**ACTION ITEM:** The expected result is the full set of records, copied precisely, with images dropped.

↓

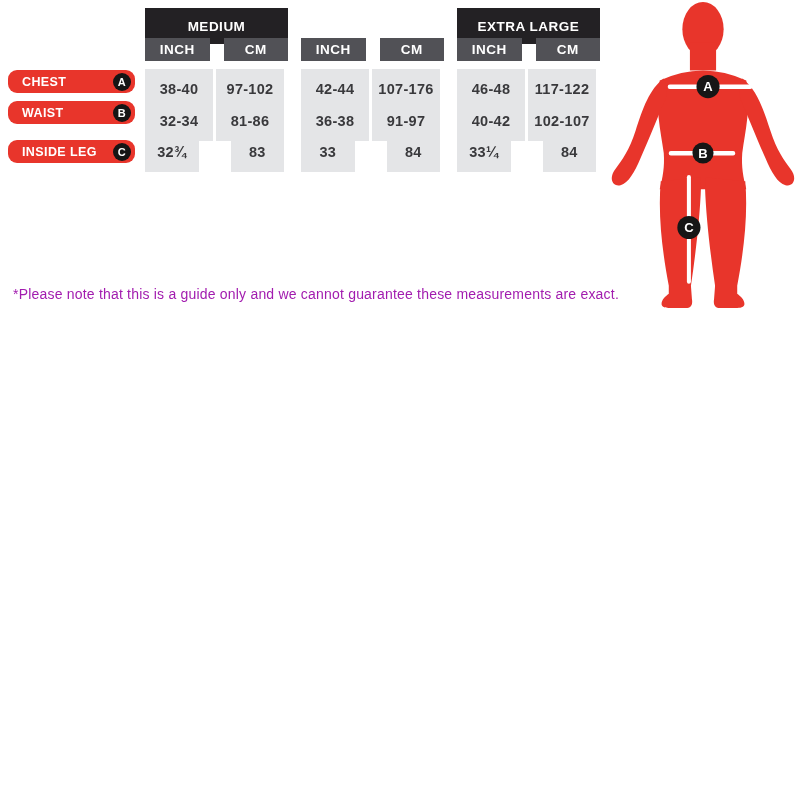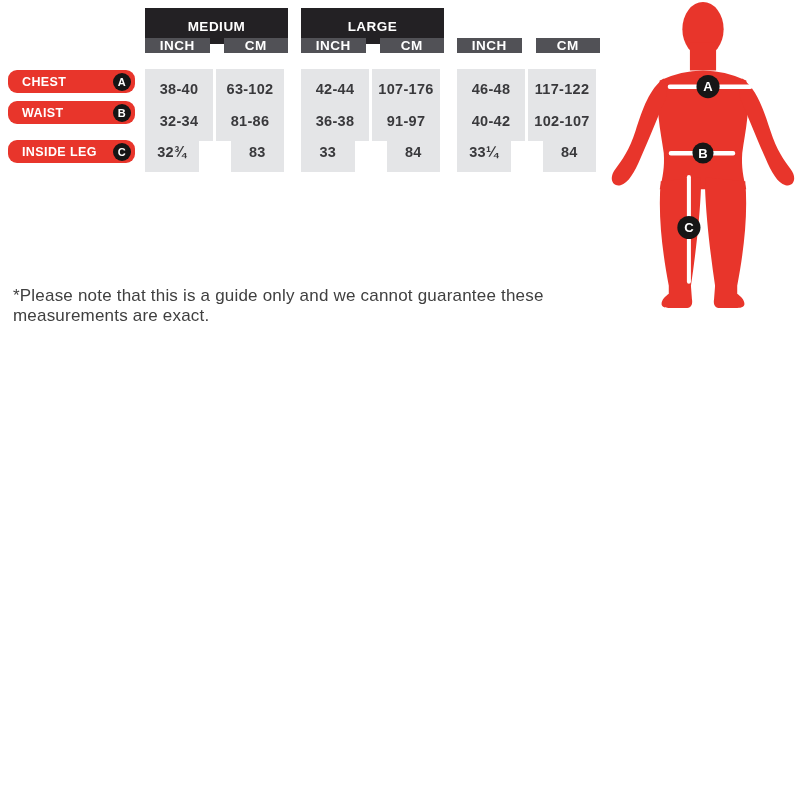"LARGE" div.size-header { html: <div>LARGE</div> -> none }
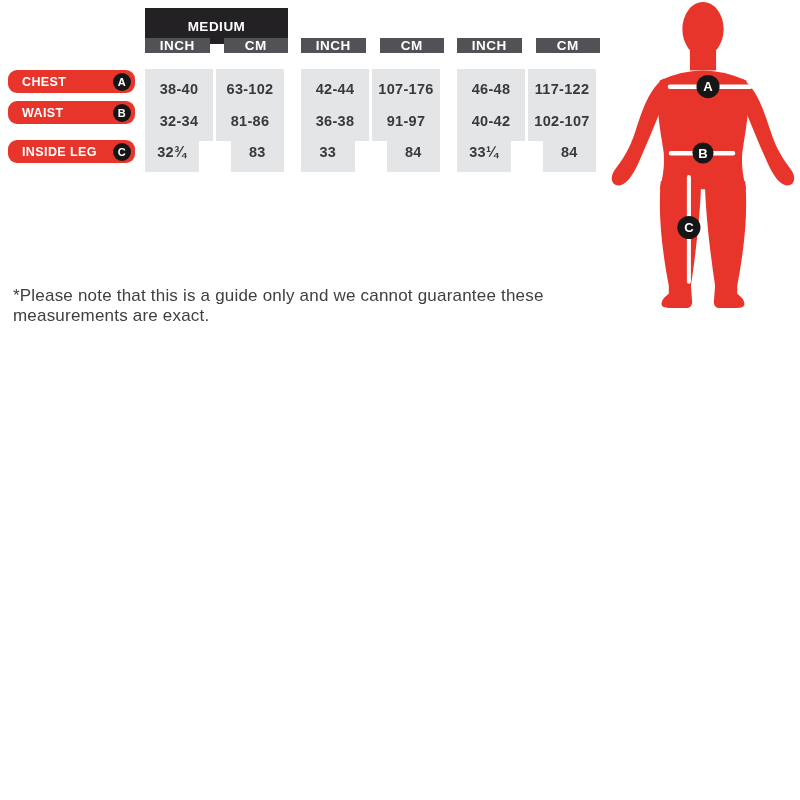"EXTRA LARGE" div.size-header { html: none -> <div>EXTRA LARGE</div> }
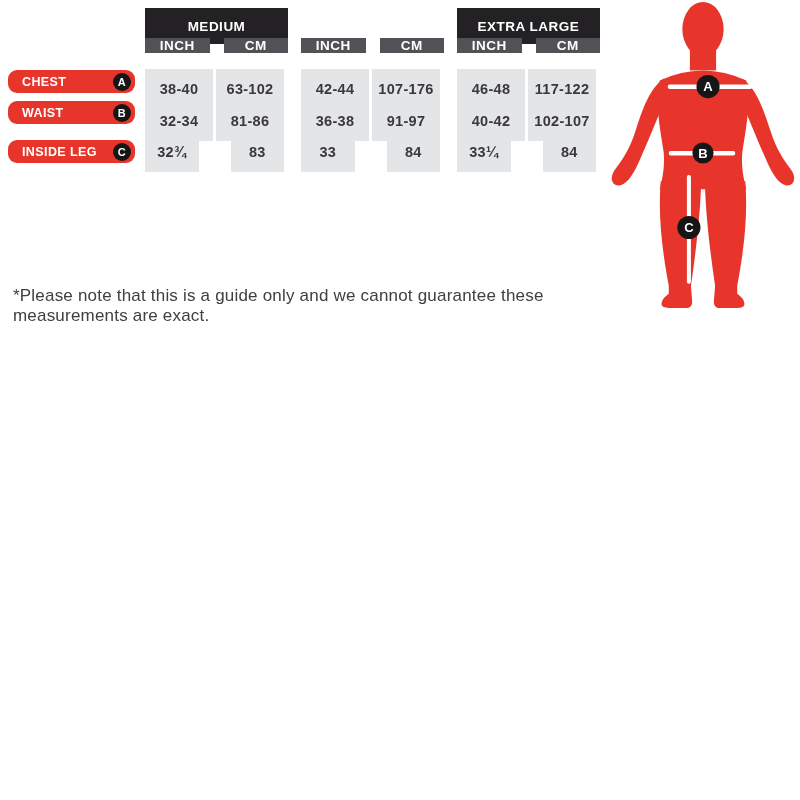"INCH" .unit-row { height: 15px -> 23px }
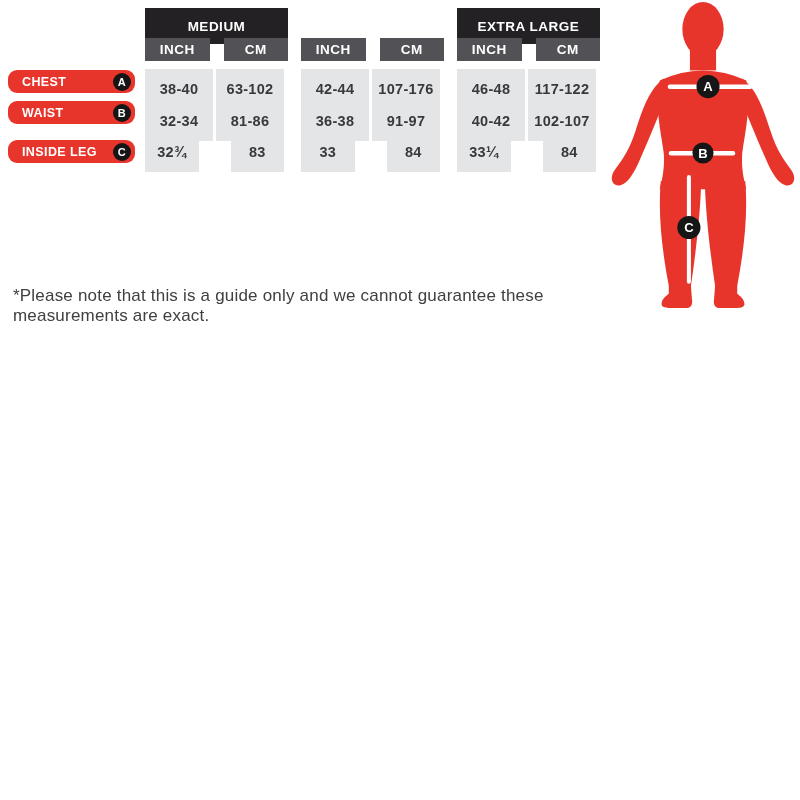"63-102" div.val { text: 63-102 -> 97-102 }
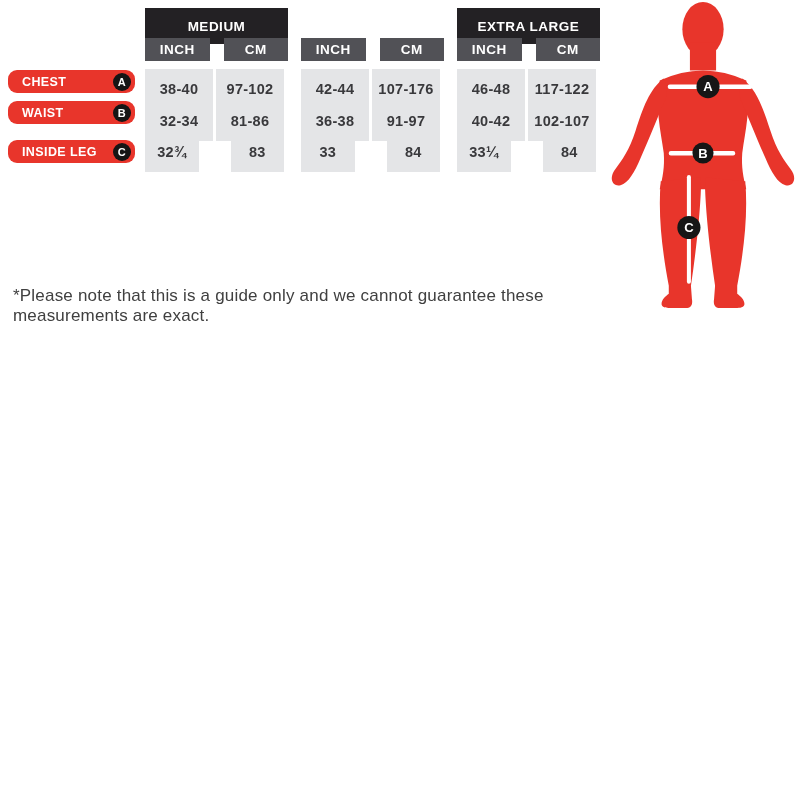"*Please note that this is" .footnote { color: #404040 -> #a21caf; font-size: 17px -> 14px }
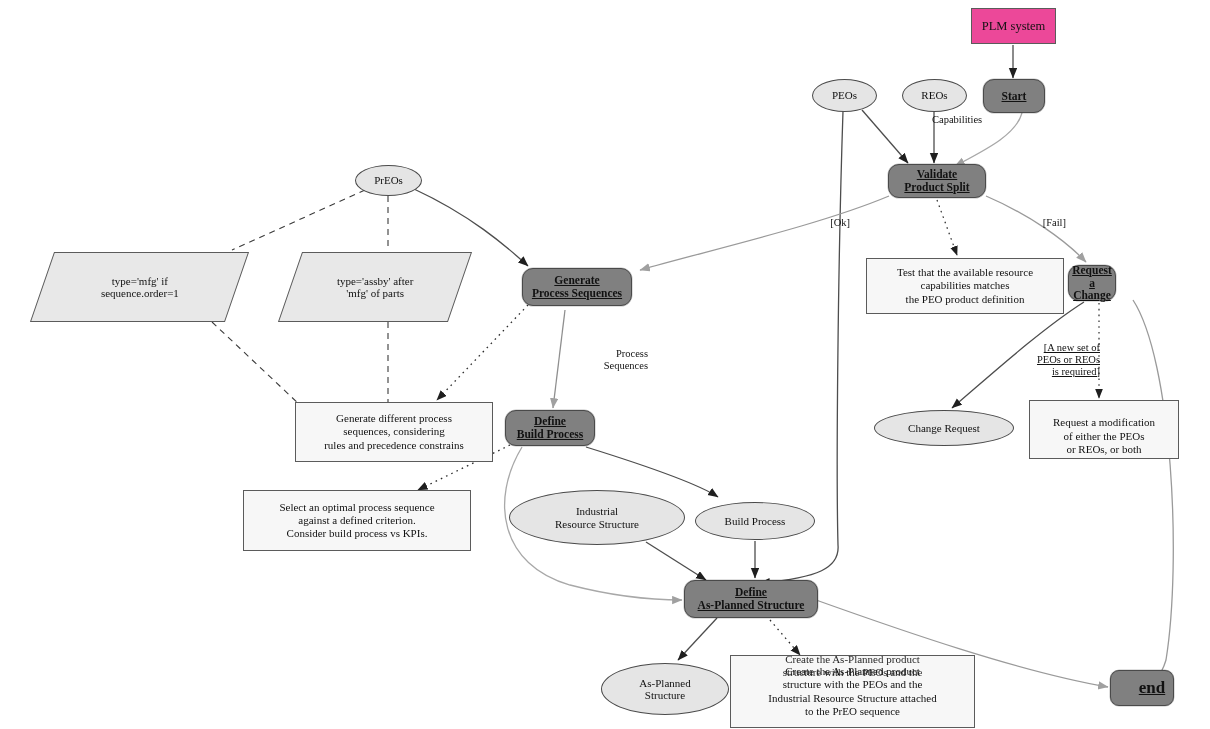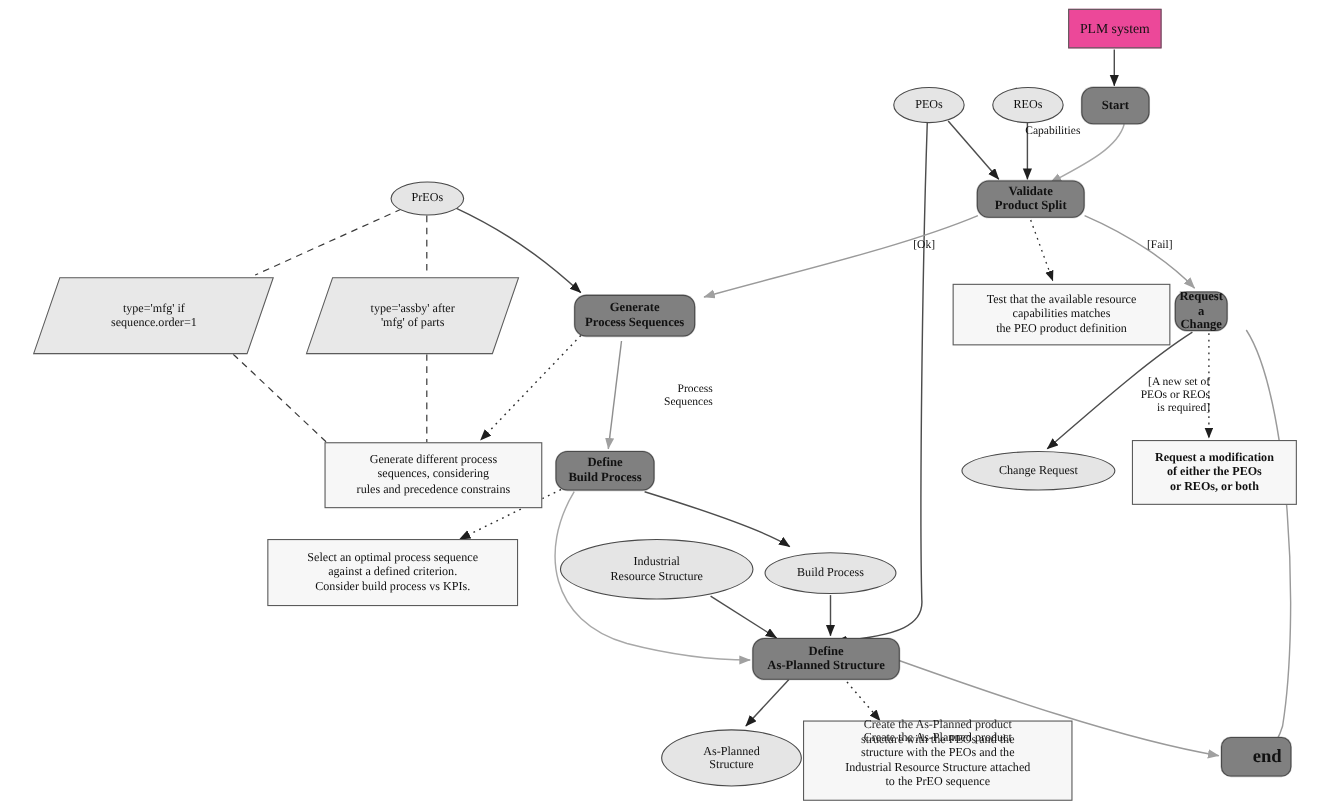"Start" .act { text-decoration: none -> underline }
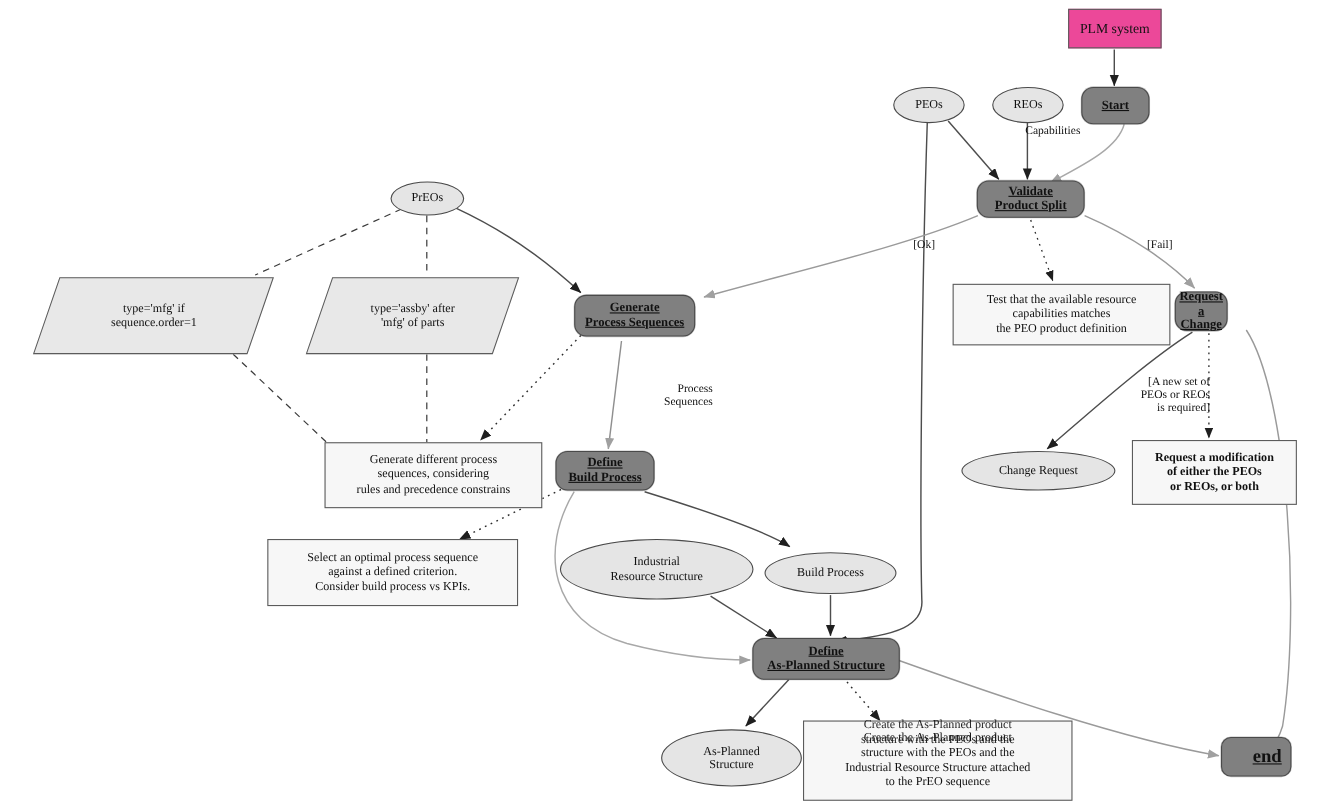"[A new set of" div.elabel { text-decoration: none -> underline }
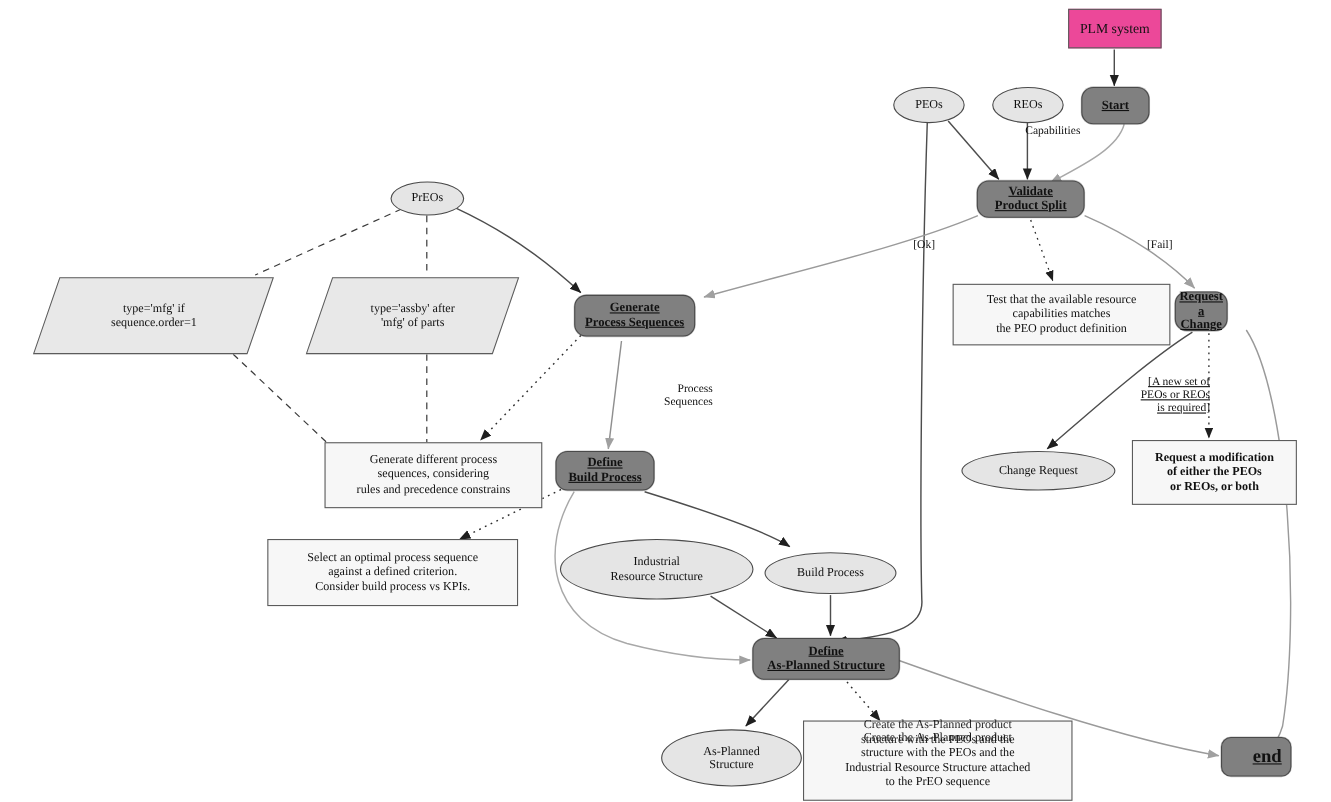"Request a modification" div.note { align-items: center -> flex-end; font-weight: bold -> none }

↑

**ANSWER BELOW:**
"LARGE" div.size-header { html: <div>LARGE</div> -> none }
"EXTRA LARGE" div.size-header { html: none -> <div>EXTRA LARGE</div> }
"INCH" .unit-row { height: 15px -> 23px }
"63-102" div.val { text: 63-102 -> 97-102 }
"*Please note that this is" .footnote { color: #404040 -> #a21caf; font-size: 17px -> 14px }
"Start" .act { text-decoration: none -> underline }
"[A new set of" div.elabel { text-decoration: none -> underline }
"Request a modification" div.note { align-items: center -> flex-end; font-weight: bold -> none }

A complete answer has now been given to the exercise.